Dealing with uncertainty, or not dealing with it
If, like me you really enjoy solving puzzles, what makes tracing your ancestors so obsessive is the fact that the more puzzles you solve, the more remain to be solved! Every time you find/uncover/reveal a new ancestor, you reveal two parents of that ancestor each of whom presents a further challenge.

My point here is that we have to get used to dealing with uncertainty. You are never going to get to the point where you know everything there is to know, although there was one LDS church member who reported the Norse God Odin into the IGI and thus seems to have different ideas. He was born in the year 600, apparently! I looked for Mrs Odin but couldn't find her, which raises other questions!

Anyway, everyone interested in family history seems to have vast lists half-done tasks and of things they need to do, sources to check, write-ups to do, and so on. It goes with the hobby.

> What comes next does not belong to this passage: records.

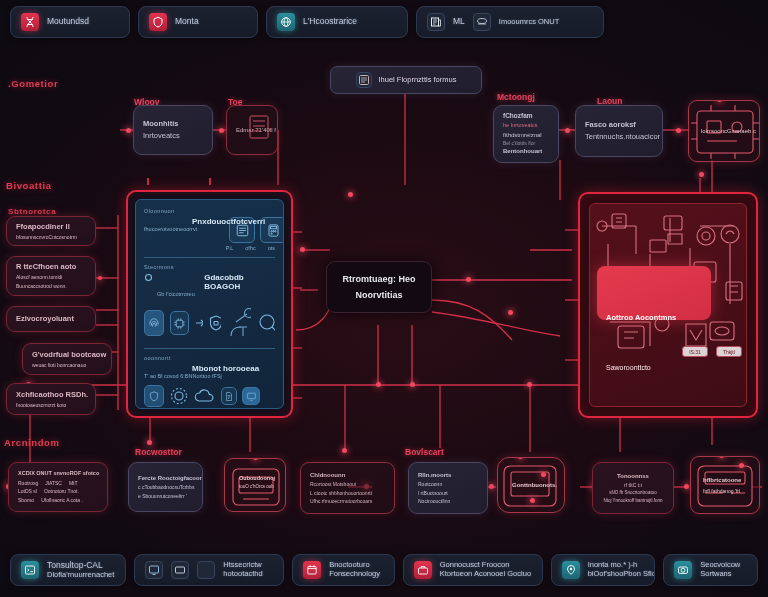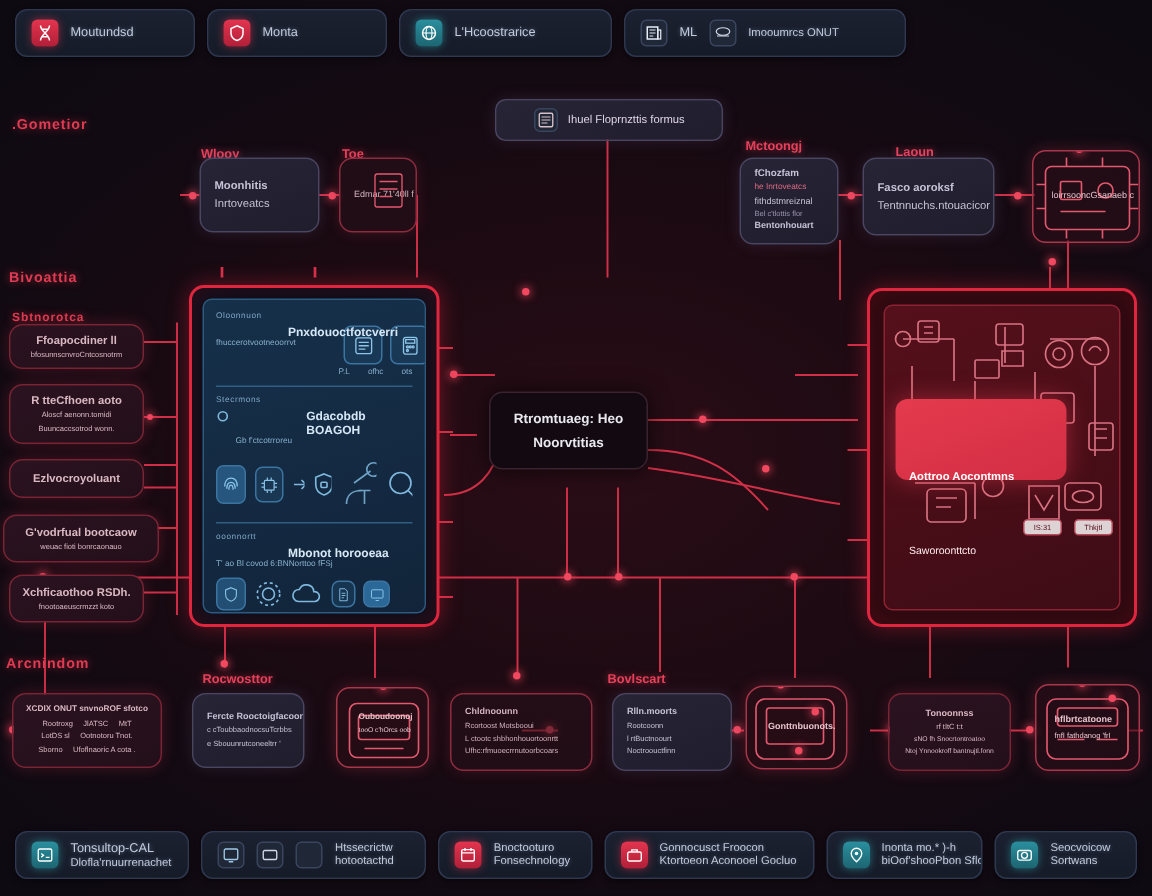--- a/index.html
+++ b/index.html
@@ -66,21 +66,21 @@
     border: 1px solid #3d6f8c; box-shadow: 0 0 12px rgba(60,140,190,.25);
   }
   .card.blue .t { color: #d3e4ef; }
   .card.slate {
     background: linear-gradient(160deg,#272436 0%,#201d2d 100%);
     border: 1px solid #4a4560; box-shadow: 0 0 10px rgba(120,110,160,.18);
   }
   .card.slate .t { color: #c6c2d6; }
   .card.maroon {
     background: linear-gradient(160deg,#2b1320 0%,#230f1a 100%);
-    border: 1px solid #7a2436; box-shadow: 0 0 10px rgba(190,50,75,.28); align-items: center;
+    border: 1px solid #7a2436; box-shadow: 0 0 10px rgba(190,50,75,.28);
   }
   .card.maroon .t { color: #d9b8c2; }
   .card.outline {
     background: rgba(40,16,26,.55); border: 1px solid #8d2c40;
     box-shadow: 0 0 9px rgba(190,50,75,.22);
   }
   .card.outline .t { color: #d3b3bd; }
   .card.dark {
     background: #120a10; border: 1px solid #3a2230;
     box-shadow: 0 0 14px rgba(0,0,0,.7);
@@ -359,21 +359,21 @@
     <span class="t" style="font-size:5px">bfosunnscnvroCntcosnotrm</span>
   </div>
   <div class="card maroon" style="left:6px;top:256px;width:90px;height:40px">
     <span class="t b">R tteCfhoen aoto</span>
     <span class="t" style="font-size:5px">Aloscf aenonn.tomidi</span>
     <span class="t" style="font-size:5px">Buuncaccsotrod wonn.</span>
   </div>
   <div class="card maroon" style="left:6px;top:306px;width:90px;height:26px">
     <span class="t b">Ezlvocroyoluant</span>
   </div>
-  <div class="card maroon" style="left:2px;top:343px;width:104px;height:32px">
+  <div class="card maroon" style="left:22px;top:343px;width:90px;height:32px">
     <span class="t b">G'vodrfual bootcaow</span>
     <span class="t" style="font-size:5px">weuac fioti bonrcaonauo</span>
   </div>
   <div class="card maroon" style="left:6px;top:383px;width:90px;height:32px">
     <span class="t b">Xchficaothoo RSDh.</span>
     <span class="t" style="font-size:5px">fnootoaeuscrmzzt koto</span>
   </div>
 
   <div id="panel-left-frame" class="panel-frame" style="left:126px;top:190px;width:167px;height:228px">
     <div class="dash">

One of the interesting aspects to a One-Name Study, however, is that you limit the uncertainty. We're only interested in the Howes/Howse/Hows and House parents and not in the others. And given that the population at any instant is pretty much known and has grown over time, the farther back you go, the fewer the people you need to consider. That's the good news. The bad news is that your study can be so large that you don't have a clear point at which to start and that every interaction with another person provides another avenue to pursue.

You can have an overall strategy in mind, but you have enormous interruptions and just have to get used to having many half-done jobs. It's rare that you can actually finish something, especially as the internet continues to grow.

I'm not complaining, honest! I took this challenge on in the full realization of how big it is. As well as having more puzzles to solve, I also get a lot more interactions with other people. Just one person who writes in and say, "Thanks for doing this," provides a glow that can last for weeks!

So in the hope of (a) being helpful to others and (b) finding more people who might help us, I thought I might share my half-finished lists. So keep an eye out over the next weeks for a new web page or two - itself a half-finished task! And I'm feeling the need for more pages to explain how we approach the study and on usage of the information. Data input will slow down for a while

Progress in June
We have kept up a blistering pace in the last month, however, with a total of 1,800 new people in the database and two major milestones achieved:
- we roared past 25,000 people in the database and now have 25,400+
- we signed up our 200th registrant in the month too
To me, 25,000 is extra significant; we have definitely crossed the barrier into a select group of very large studies and it's about 10% of my initial estimate of the total population we are likely to find.

Once again, thanks to everyone for your support, and in particular in the last month to David of Canada, and to Jean and Paul, the last two of whom have sent in big trees for their Howse families. We cannot yet connect those two particular families, but have now for the first time, I believe, connected the familes of Joseph Howse, the Canadian explorer, with Neville Howse, the Australian Victoria Cross winner, the connection being through the small village of Ampney Crucis, in Gloucestershire.

And, if you have Howes ancestors from the small village of Hanworth in Norfolk or the town of Manly, in the North-East of Sydney Harbour, you might like to note that we have just widened your family quite considerably by connecting these two communities. Howes that?

And if all of that wasn't enough, we have upgraded the software on the website with only a few hours of interruption, as a result of which we have removed the annnoying reference to "Norfolk Families" from the name of the database. Everything now seems to be working OK. So we will remove the "Stop Press" heading on the front page soon. It's been a busy month.